During the second half of the 20th century, war research saw a new surge of interest, especially as more researchers began to examine the origins and conduct of war. Many philosophers, however, still disagree about how war is connected to morality and justice. Others believe that war is a social disaster.
Some of the theories positing the causes of war focus on human biological factors. These theories have evolved from studies by psychologists and ethologists. The underlying theory is that man is naturally territorial and aggressive. It posits that he has no inherited inhibitions to fight with increasingly lethal weapons.
Other theories point to the effects of social institutions on human behavior. Some philosophers emphasize that war is the continuation of politics by other means. For example, Thomas Hobbes asserted that without external power to impose laws, men are in a state of war. Others, such as Maurice Walsh, argue that the general population is neutral towards war.
Defining war has been a difficult task. The word has been used to mean many things, from the clash of arms to the social disruption it causes. Regardless of the definition used, wars are typically violent, protracted, and widespread. Consequently, students of war must take care when examining definitions.
Some people argue that war is an inevitable outcome of economic competition in a competitive international system. This view is supported by some centrist capitalist world leaders. However, the counter argument is less compelling as the mobility of capital and wealth distributions worldwide increases.
While most scholars are aware of the immense influence that wars have on human life, they generally avoid a sweeping explanation of all wars.
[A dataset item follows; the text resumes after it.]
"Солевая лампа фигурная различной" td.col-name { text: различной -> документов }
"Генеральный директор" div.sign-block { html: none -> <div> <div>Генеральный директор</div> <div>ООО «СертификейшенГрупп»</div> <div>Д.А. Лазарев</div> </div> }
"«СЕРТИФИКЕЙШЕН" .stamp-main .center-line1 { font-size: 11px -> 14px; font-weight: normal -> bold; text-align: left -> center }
This is because they believe that wars are not random accidents. They instead point to a variety of motives that drive wars. These motivations include fear of death, the pursuit of markets for natural resources, and a desire for social stability.
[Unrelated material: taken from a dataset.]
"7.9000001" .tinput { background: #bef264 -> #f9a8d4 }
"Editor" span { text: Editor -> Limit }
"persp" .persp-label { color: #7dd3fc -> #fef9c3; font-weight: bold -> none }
Other theories argue that war is a natural phenomenon, which occurs because man is biologically aggressive and territorial. The emphasis on biological etiology ignores the influence of cultural structures, human will, and intellectual capacity.
A more comprehensive definition of war should encompass more than armed conflict. It should also include the complexity of war in a global society. It should take into account the fact that wars are fought between non-state actors, as well as between states. In addition, it should take into account future wars. It should also take into account the concept of free-market enterprises.
A common definition of war is that it is a conflict between two political communities. This definition may include a state and an opposing group, or a community within a state. It can also include riots, rebellions, and other forms of armed conflict. It can also include the authorization of a sovereign body to declare war.
In addition to the definitions of war, there are a number of sub-disciplines that have tackled the etiology and conduct of war. While some philosophers argue that war does not have a moral component, others point out that wars do require the sacrifice of human life. Moreover, it is important to distinguish between personal violence and collective violence.